Exercise inputs

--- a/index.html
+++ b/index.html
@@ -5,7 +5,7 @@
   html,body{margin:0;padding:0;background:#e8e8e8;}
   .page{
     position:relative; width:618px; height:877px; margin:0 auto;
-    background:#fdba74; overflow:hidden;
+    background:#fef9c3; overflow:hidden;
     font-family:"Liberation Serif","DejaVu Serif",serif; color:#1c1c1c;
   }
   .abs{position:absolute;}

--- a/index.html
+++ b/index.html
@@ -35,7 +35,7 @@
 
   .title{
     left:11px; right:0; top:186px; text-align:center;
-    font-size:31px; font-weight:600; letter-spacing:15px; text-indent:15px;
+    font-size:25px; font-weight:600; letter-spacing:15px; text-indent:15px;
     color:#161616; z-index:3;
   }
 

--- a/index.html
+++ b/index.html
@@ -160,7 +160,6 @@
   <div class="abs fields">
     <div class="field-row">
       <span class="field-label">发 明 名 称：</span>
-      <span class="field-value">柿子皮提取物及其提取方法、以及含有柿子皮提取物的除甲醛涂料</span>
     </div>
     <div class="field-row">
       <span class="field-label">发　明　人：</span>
---
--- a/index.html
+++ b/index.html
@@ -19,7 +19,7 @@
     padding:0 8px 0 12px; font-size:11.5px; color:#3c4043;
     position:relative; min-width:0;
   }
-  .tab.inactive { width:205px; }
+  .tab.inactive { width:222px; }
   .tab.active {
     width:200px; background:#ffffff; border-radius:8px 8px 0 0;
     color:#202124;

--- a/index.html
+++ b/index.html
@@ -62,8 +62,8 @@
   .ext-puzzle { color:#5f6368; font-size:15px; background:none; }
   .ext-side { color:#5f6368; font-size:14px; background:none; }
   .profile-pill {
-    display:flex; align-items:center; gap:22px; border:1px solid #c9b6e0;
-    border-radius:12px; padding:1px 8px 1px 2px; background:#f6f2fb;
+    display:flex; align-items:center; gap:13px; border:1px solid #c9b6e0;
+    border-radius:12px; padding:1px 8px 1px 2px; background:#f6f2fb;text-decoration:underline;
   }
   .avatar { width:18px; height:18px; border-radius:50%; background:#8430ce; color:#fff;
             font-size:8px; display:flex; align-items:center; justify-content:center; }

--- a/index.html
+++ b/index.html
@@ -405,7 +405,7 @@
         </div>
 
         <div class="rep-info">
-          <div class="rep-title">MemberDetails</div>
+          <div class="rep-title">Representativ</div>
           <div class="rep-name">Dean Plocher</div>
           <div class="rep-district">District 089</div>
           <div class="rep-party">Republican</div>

To do
Using the records above, filter out every line that lacks the string "weight" and copy the rest.

Your solution
-    font-size:31px; font-weight:600; letter-spacing:15px; text-indent:15px;
+    font-size:25px; font-weight:600; letter-spacing:15px; text-indent:15px;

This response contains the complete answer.